Project Requirements

  1. Perform an exploratory data analysis (EDA) on the dataset and draw conclusions
  2. Use ggplot2
  3. Deliver report in Markdown on RPubs

Packages used: knitr, dplyr, tidyr, moments, ggplot2, grid, gridExtra

EDA Resources

From the EDA Wikipedia Page, the objectives of EDA are:
1. Suggest hypotheses about the causes of observed phenomena
2. Assess assumptions on which statistical inference will be based
3. Support the selection of appropriate statistical tools and techniques
4. Provide a basis for further data collection through surveys or experiments

I relied on Experimental Design for Behavioral and Social Sciences, Ch. 4, EDA (Seltman, H; 2013) for guidance on the statistical underpinnings of EDA. I referenced Tutorial 3: Graphics and Exploratory Data Analysis in R (Piennar, J. and Miller, T.; 2013) and Introduction to R and Exploratory data analysis (Simpson, G; 2006) for R-specific EDA techniques.

Data Preparation

The data for this project were provided in a PDF. So, I performed the following steps to prepare it for loading into R.
1. Created a screenshot (data_table.png) of the table only.
2. Uploaded the screenshot image to Online OCR http://www.onlineocr.net/
3. Converted data table using Online OCR to a MS Excel .xlsx file
4. Spot-checked the data and fixed one error where the OCR read an “8” as “a”
5. Saved the data as ‘OCR_data_table.csv’
data_table.png

This method worked well for this small image. A privately hosted or desktop OCR solution would be better if the data needs to be kept private. Additional QA/QC would be required for a larger dataset.

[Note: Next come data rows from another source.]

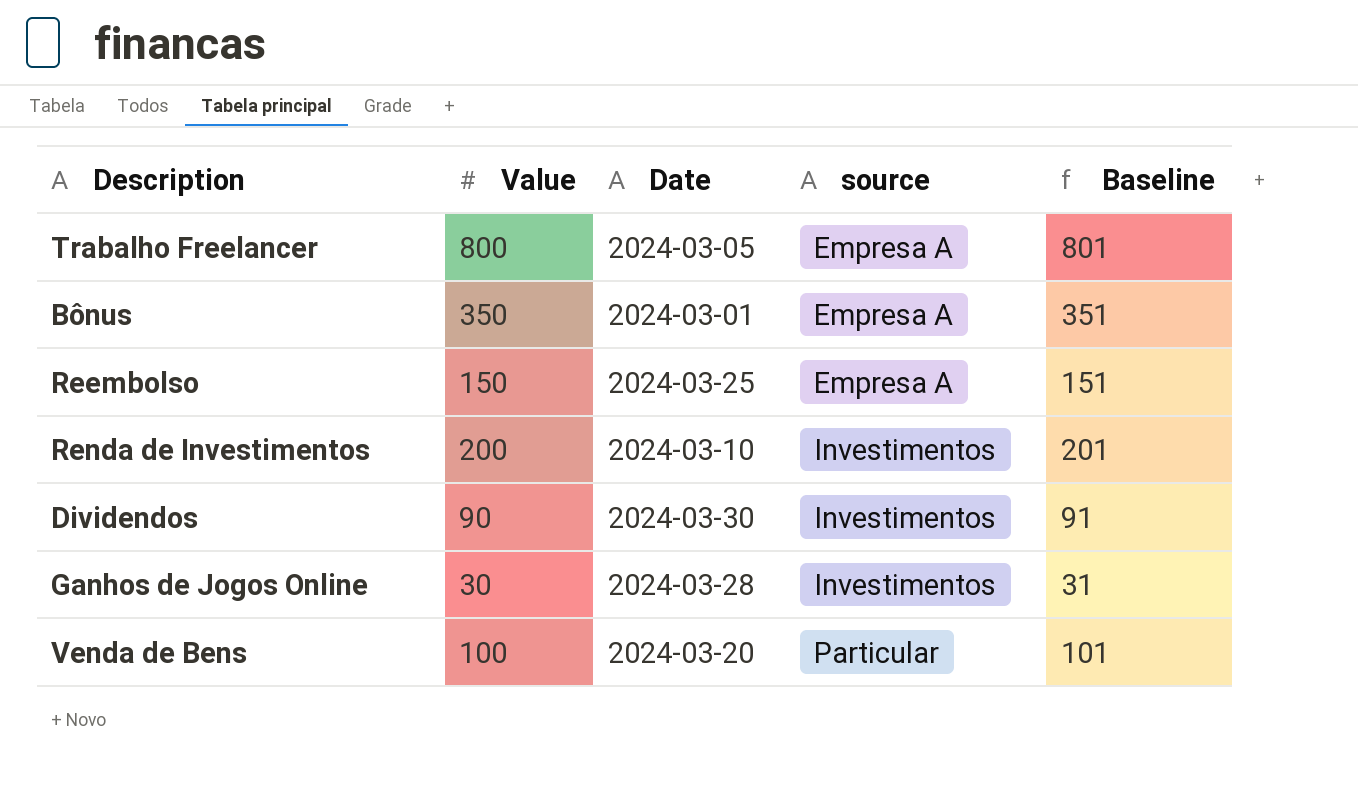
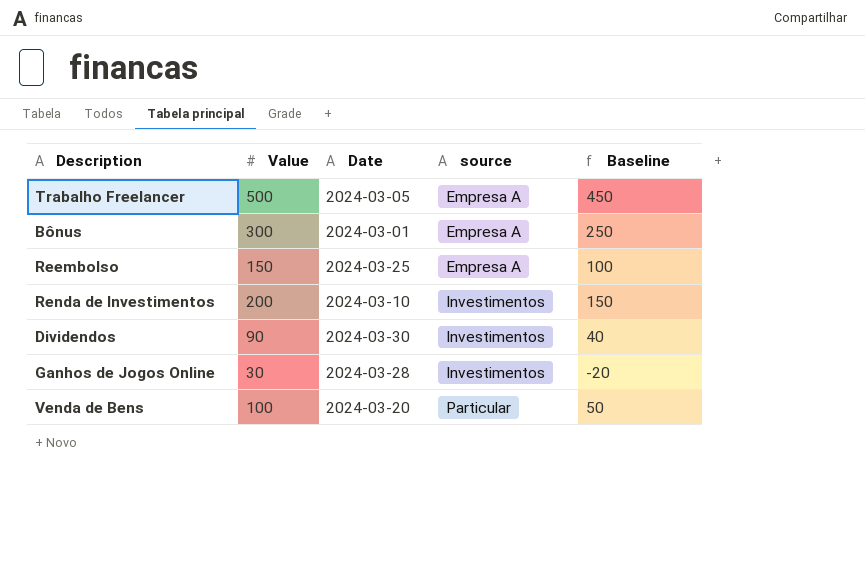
column Baseline | formula: [Value] + 1 -> [Value] - 50
Trabalho Freelancer | Value: 800 -> 500
Bônus | Value: 350 -> 300

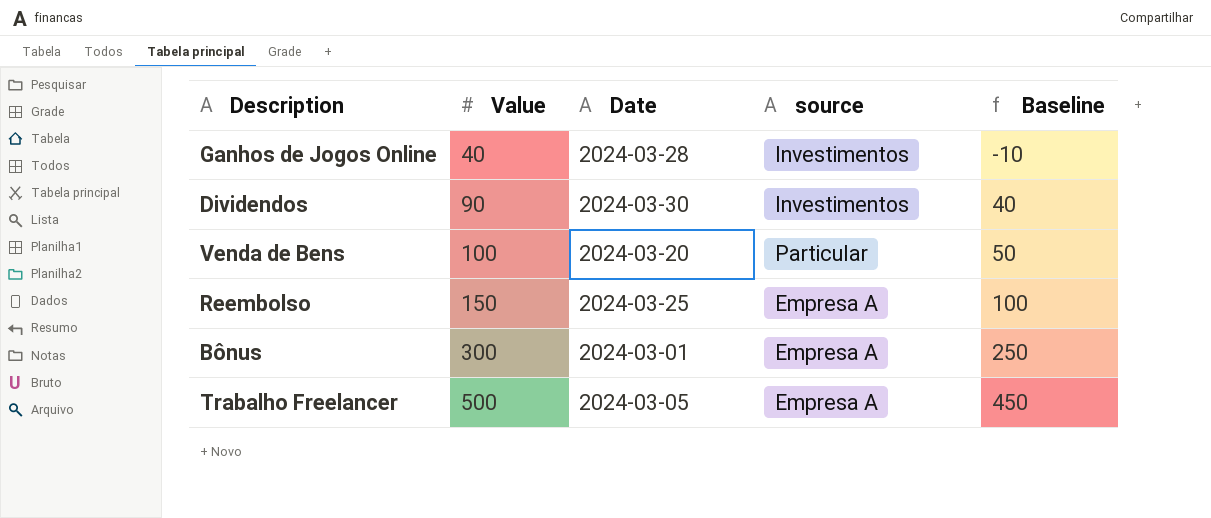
row order: source ascending -> Value ascending
row Renda de Investimentos: 200 | 2024-03-10 | Investimentos | 150 -> none
Ganhos de Jogos Online | Value: 30 -> 40
Ganhos de Jogos Online | Baseline: -20 -> -10

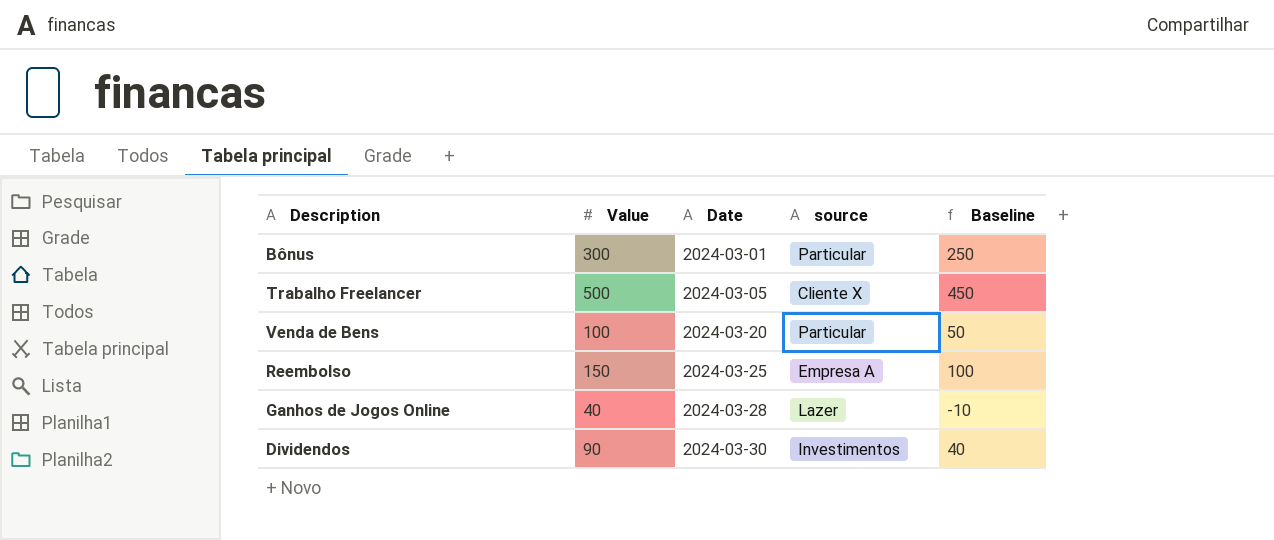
row order: Value ascending -> Date ascending
Bônus | source: Empresa A -> Particular
Trabalho Freelancer | source: Empresa A -> Cliente X
Ganhos de Jogos Online | source: Investimentos -> Lazer

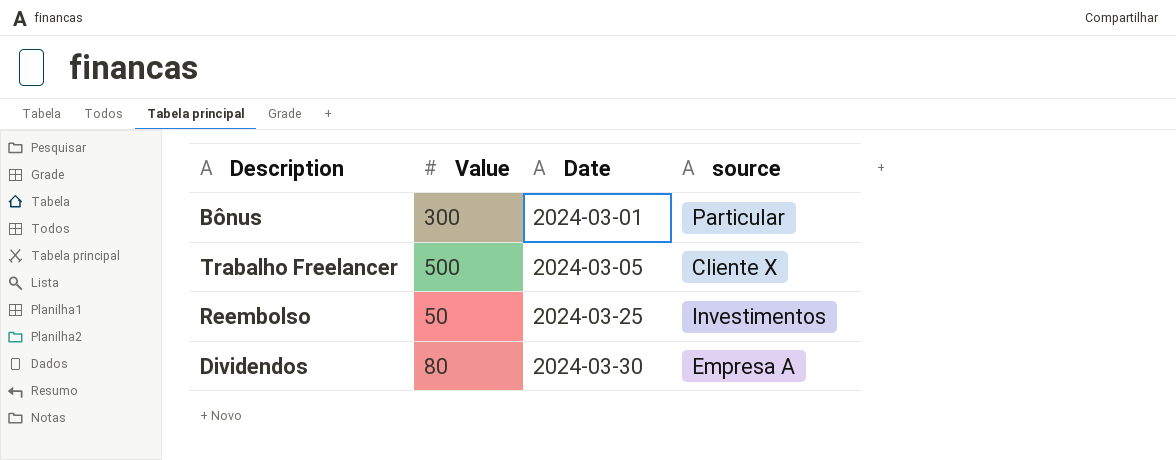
column Baseline | formula: [Value] - 50 -> none
row Venda de Bens: 100 | 2024-03-20 | Particular | 50 -> none
row Ganhos de Jogos Online: 40 | 2024-03-28 | Lazer | -10 -> none
Reembolso | Value: 150 -> 50
Reembolso | source: Empresa A -> Investimentos
Dividendos | Value: 90 -> 80
Dividendos | source: Investimentos -> Empresa A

input <- read.csv("OCR_data_table.csv", skip = 1)
DF.1 <-data.frame(input[1:2])
colnames(DF.1) <-c("x", "y")
DF.2 <-data.frame(input[3:4])
colnames(DF.2) <-c("x", "y")
DF.3 <-data.frame(input[5:6])
colnames(DF.3) <-c("x", "y")
DF.4 <-data.frame(input[7:8])
colnames(DF.4) <-c("x", "y")

DF.all<- cbind(DF.1, DF.2, DF.3, DF.4)

SECTION 1 - Univariate and Bivariate Analysis


Dataframe 1 - “I”

Univariate Summary Statistics and Non-graphical EDA (1)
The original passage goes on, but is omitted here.